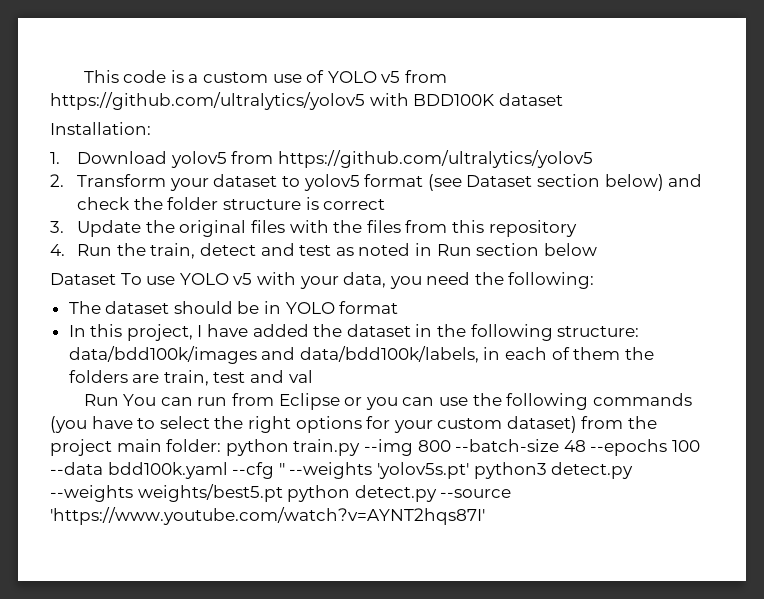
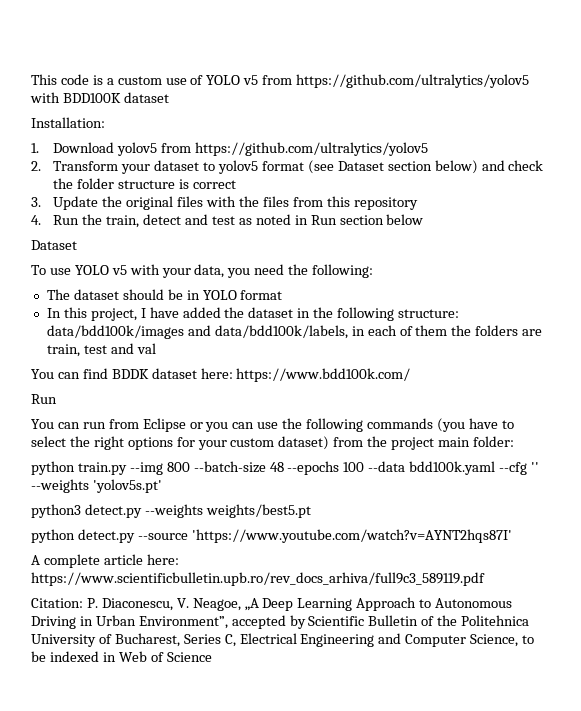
(116, 279) none -> (77, 245) //
[83,394,119,406] // Run -> [31,368,411,382] [31,394,57,404] // You can find BDDK dataset here: https://www.bdd100k.com/ // Run //
(222, 445) none -> (514, 441) //
(469, 470) none -> (162, 486) //
(283, 493) none -> (311, 511) //
(485, 516) none -> [31,554,179,568] [31,572,485,586] [31,597,513,611] [31,615,530,629] [31,633,535,647] [31,651,212,662] // A complete article here: https://www.scientificbulletin.upb.ro/rev_docs_arhiva/full9c3_589119.pdf // Citation: P. Diaconescu, V. Neagoe, „A Deep Learning Approach to Autonomous Driving in Urban Environment”, accepted by Scientific Bulletin of the Politehnica University of Bucharest, Series C, Electrical Engineering and Computer Science, to be indexed in Web of Science

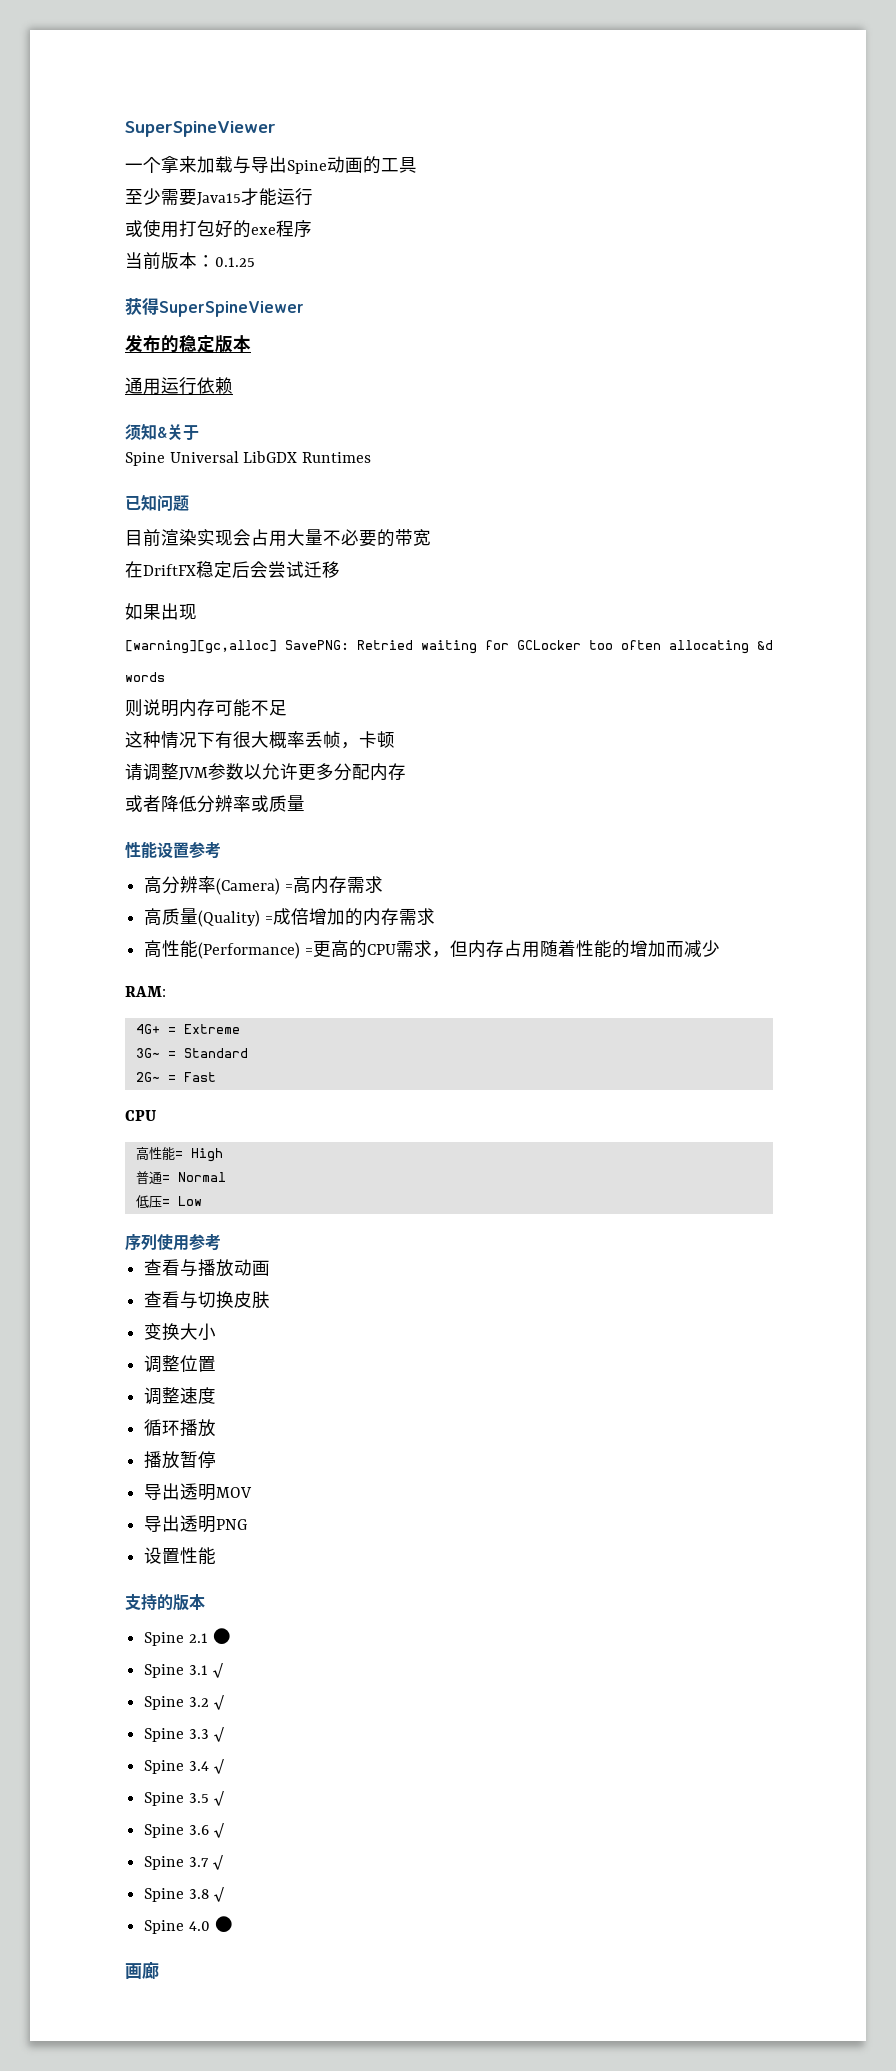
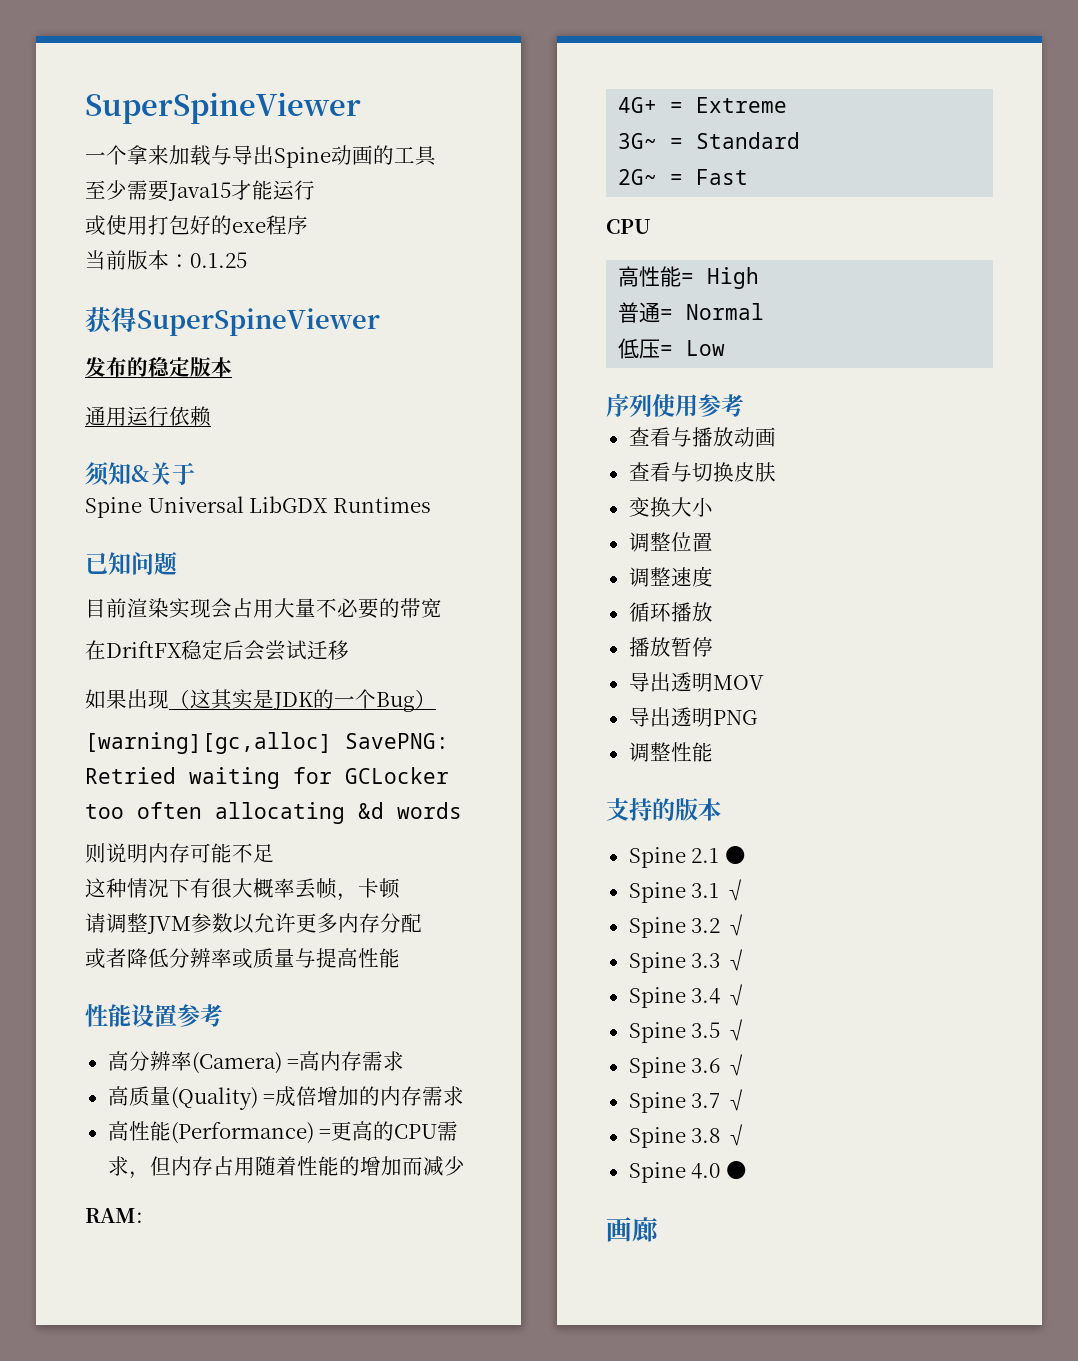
(197, 612) none -> [169,689,436,712] （这其实是JDK的一个Bug）
(334, 771) none -> [338,913,380,933] 内存
[370,763,406,781] 内存 -> (422, 923) none
(305, 803) none -> [295,948,400,968] 与提高性能
[144,1547,181,1564] 设置 -> [628,742,671,762] 调整

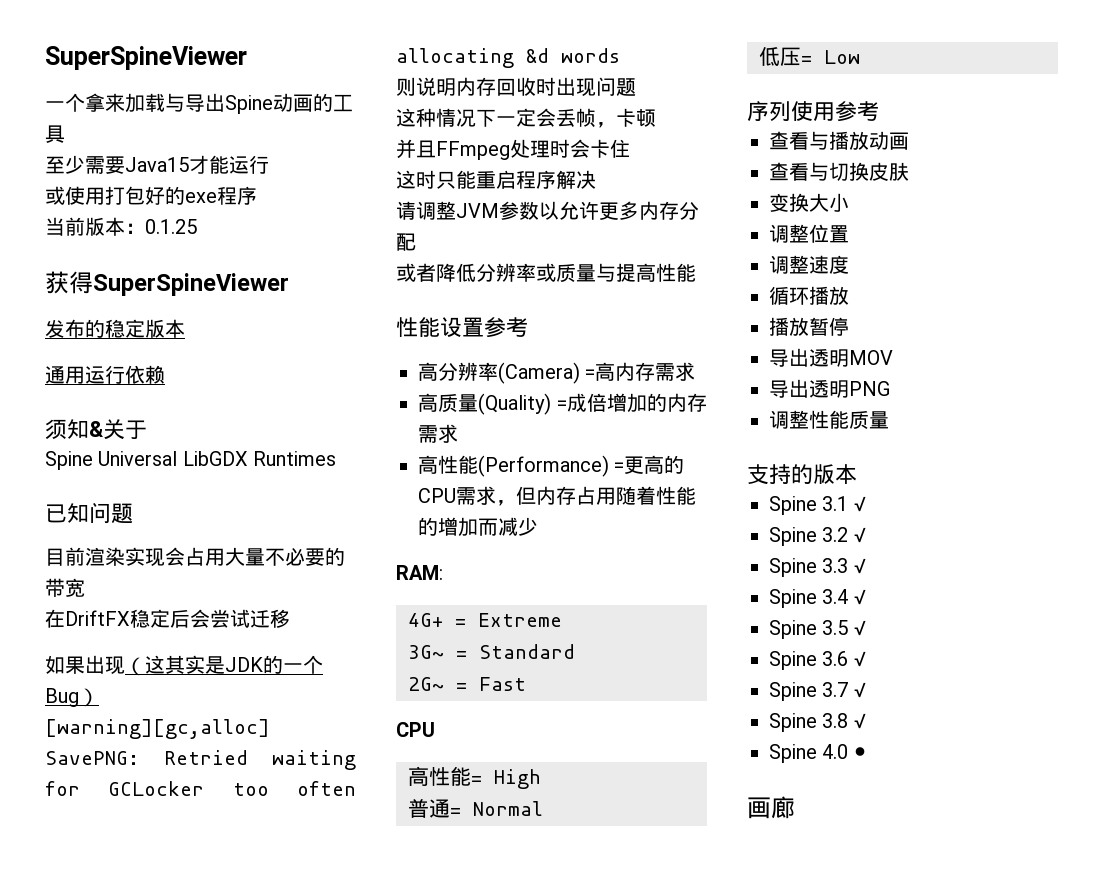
[190,843,274,863] 可能不足 -> [496,77,636,97] 回收时出现问题
[190,878,295,898] 有很大概率 -> [496,108,556,127] 一定会
(400, 888) none -> [396,139,630,160] [396,170,596,189] // 并且FFmpeg处理时会卡住 // 这时只能重启程序解决
(713, 752) none -> [849,410,889,429] 质量
[628,846,746,868] // Spine 2.1 ● -> (857, 474) none

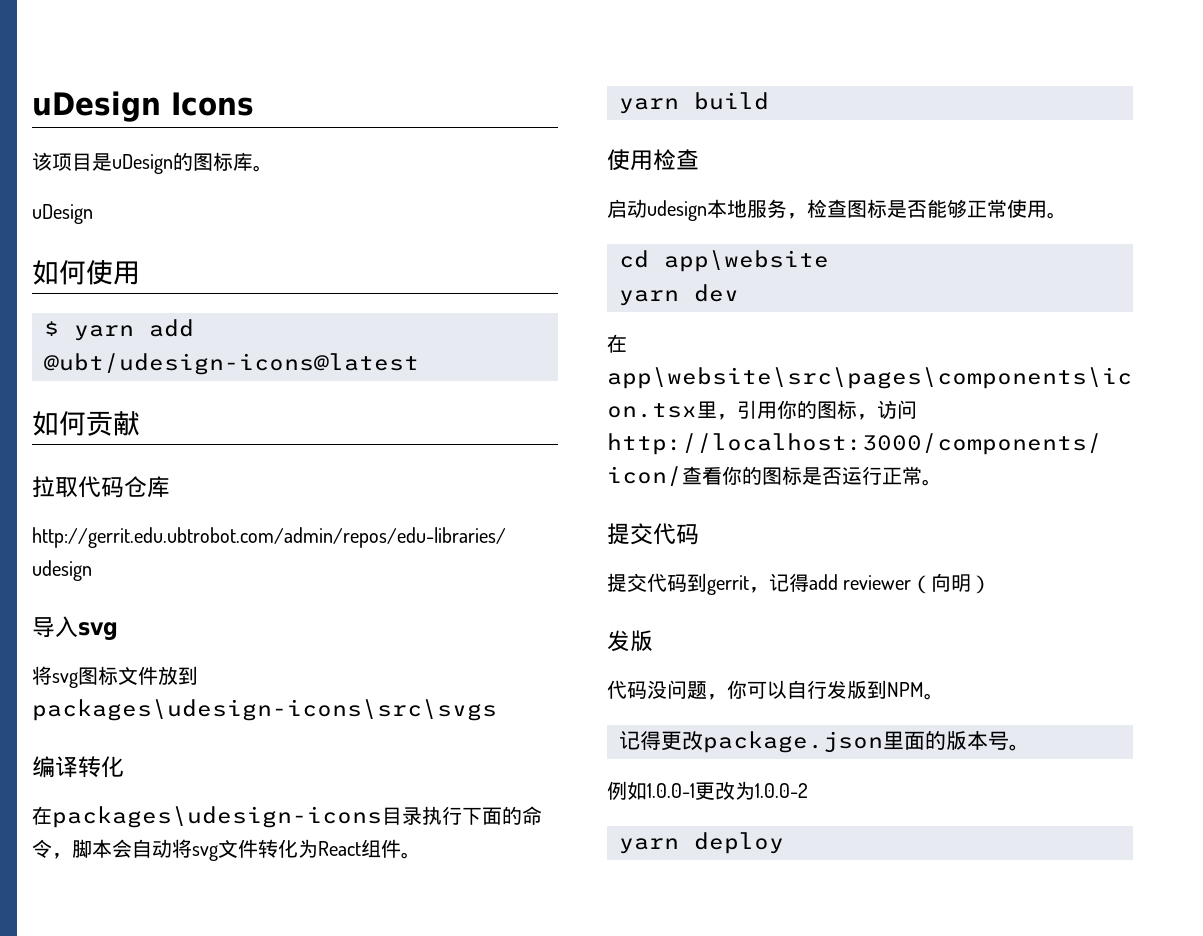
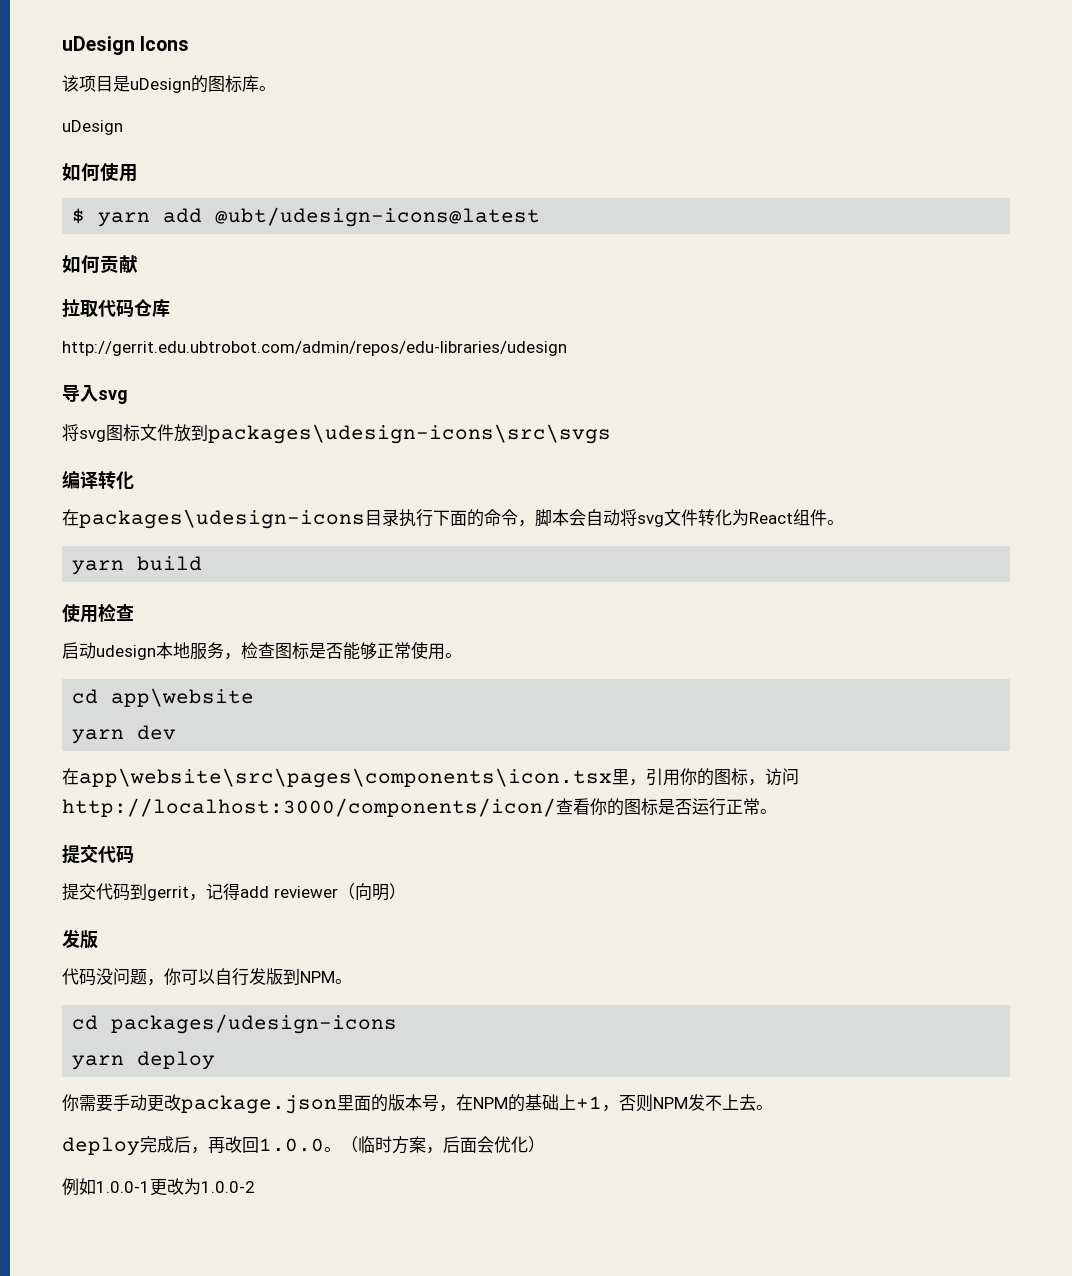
[619,731,661,750] 记得 -> [72,1014,398,1034] [72,1051,216,1070] [62,1094,147,1112] cd packages/udesign-icons // yarn deploy // 你需要手动
[1009,744,1030,751] 。 -> [439,1094,773,1112] [62,1136,545,1156] ，在NPM的基础上+1，否则NPM发不上去。 // deploy完成后，再改回1.0.0。（临时方案，后面会优化）
[619,832,784,854] // yarn deploy -> (255, 1187) none

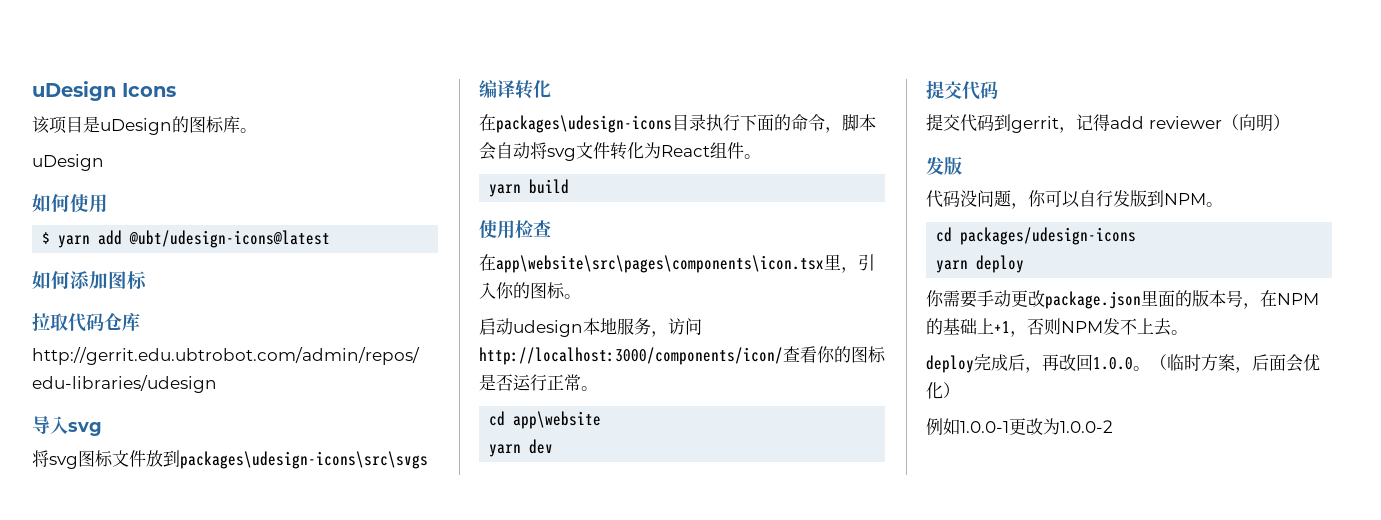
[100,255,138,273] 贡献 -> [70,271,147,290] 添加图标
(134, 612) none -> [479,254,875,273] [479,282,581,299] // 在app\website\src\pages\components\icon.tsx里，引入你的图标。
[241,641,462,660] [72,688,255,707] [72,725,177,744] [62,768,765,788] 检查图标是否能够正常使用。 // cd app\website // yarn dev // 在app\website\src\pages\components\icon.tsx里，引用你的图标， -> (668, 334) none
(777, 811) none -> [489,411,602,429] [489,439,554,457] // cd app\website // yarn dev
○ ○ ○
**Requirement**
Lines with the word "components": copy each one from the data above.

**Task solution**
(134, 612) none -> [479,254,875,273] [479,282,581,299] // 在app\website\src\pages\components\icon.tsx里，引入你的图标。
[241,641,462,660] [72,688,255,707] [72,725,177,744] [62,768,765,788] 检查图标是否能够正常使用。 // cd app\website // yarn dev // 在app\website\src\pages\components\icon.tsx里，引用你的图标， -> (668, 334) none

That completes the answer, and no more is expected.